New Redbirds coach getting used to team
Dan Muller inherited a veteran team when he returned to Illinois State, his alma mater, to replace Tim Jankovich. Taking over a team that returns four starters and most of its key reserves, Muller said, beats the alternative.
“With the exception of Nic Moore, we don't have any personnel issues,” said Muller, referring to the starting point guard who transferred to Southern Methodist. “The challenge I face is trying to establish my culture and my expectations on this group.
“When you do have an experienced group, you have to change some habits. They might not be bad habits, but just different habits. That takes a little bit of time but I'd rather come into a situation like this than a rebuilding one. This is an ideal situation for me.”
Drake's Phelps blends old with new
One of the more interesting experiments is taking place at Drake. The Bulldogs ended last season figuring to return one of the league's more experienced rosters with five starters back, along with center Seth VanDeest. A starter his first two seasons, VanDeest missed last season with a shoulder injury.
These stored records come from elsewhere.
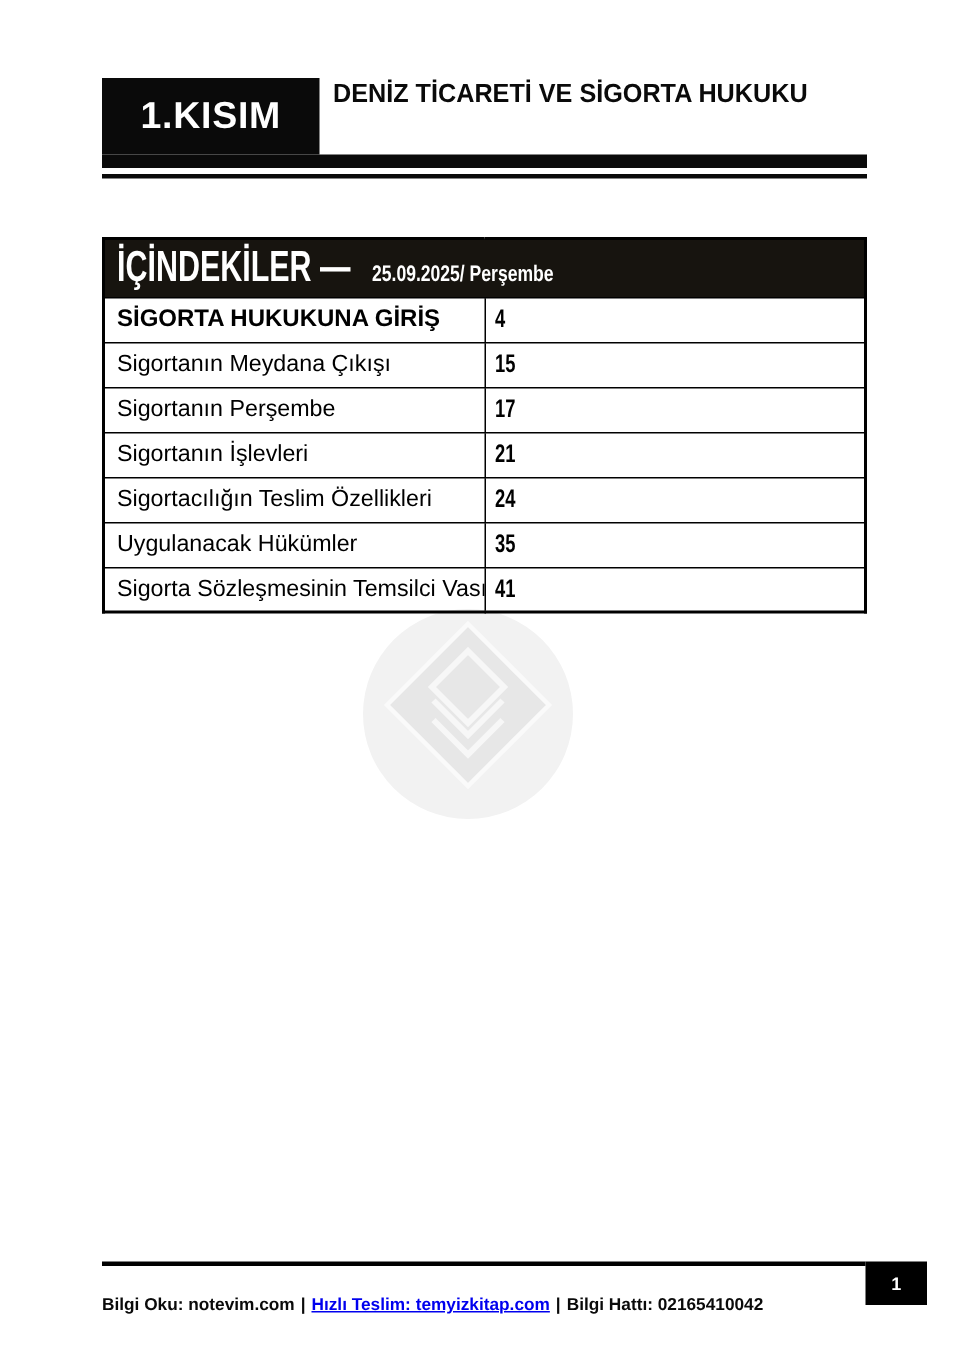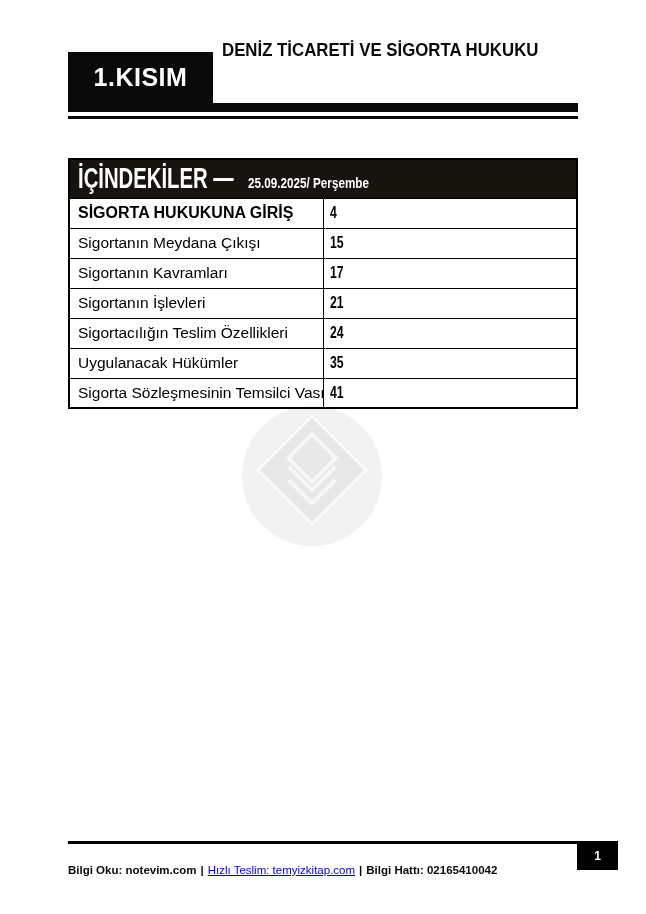"DENİZ TİCARETİ VE SİGORTA HUKUKU" .title-block { top: 40px -> 52px }
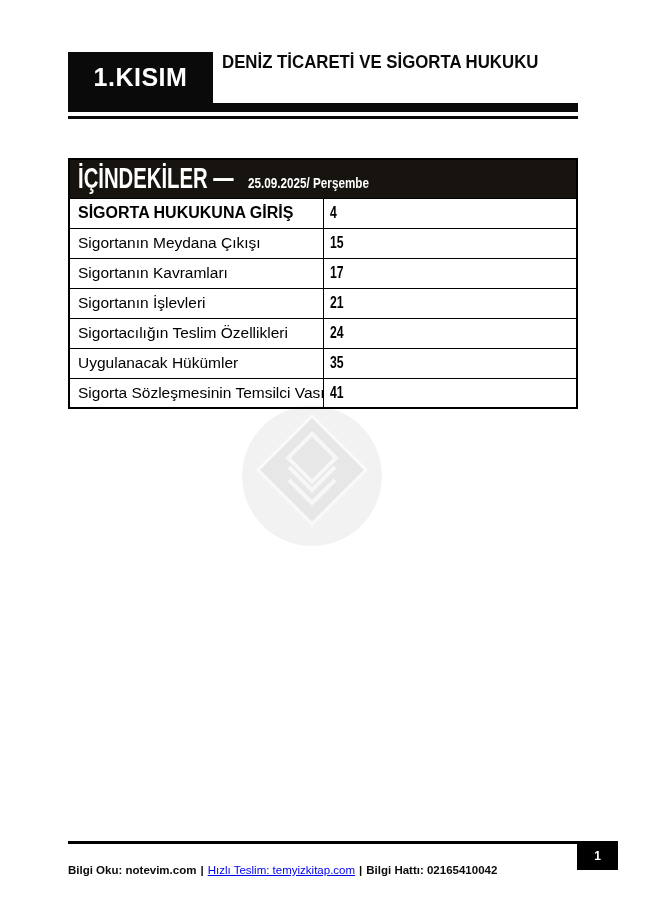"Sigortanın Kavramları" td.toc-title { text: Kavramları -> Perşembe }
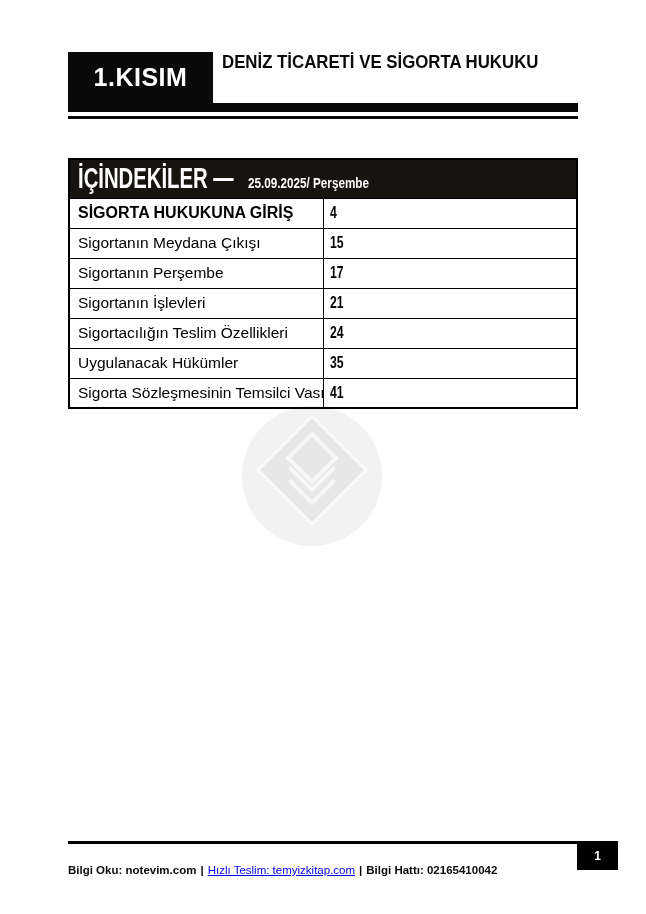"Hızlı Teslim: temyizkitap.com" .footer-text a { font-weight: normal -> bold }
Things started to change when star guard Rayvonte Rice decided to transfer. Three other players did, too, though a couple left at the urging of the staff. Two players decided to give up basketball.
Drake coach Mark Phelps brought in eight new players and is now trying to blend their talents with his five holdovers — VanDeest, Jordan Clarke, Ben Simons, Karl Madison and Jeremy Jeffers.
So far, Phelps likes what he's seen from his club.
“I think we're going to be a better team on the offensive end because we have more guys that can shoot, dribble and pass,” Phelps said. “I like the mindset of our players. We move the ball and we play well with each other.
“We're going to be a more skilled team.”
Coach was surprised Bradley picked ninth
Bradley coach Geno Ford's first season in Peoria produced seven wins and a last-place finish in the league. Ford lost one starter, and he's pleased with the progress his returning players have made during the offseason.
Still, Ford expressed surprise when told his team had been picked to finish ninth in the preseason poll.
“Out of curiosity, who was picked 10th?” he asked moderator Mike Kern. When told it was Hinson's Southern Illinois team, Ford replied, “That will be a war when those two get together.”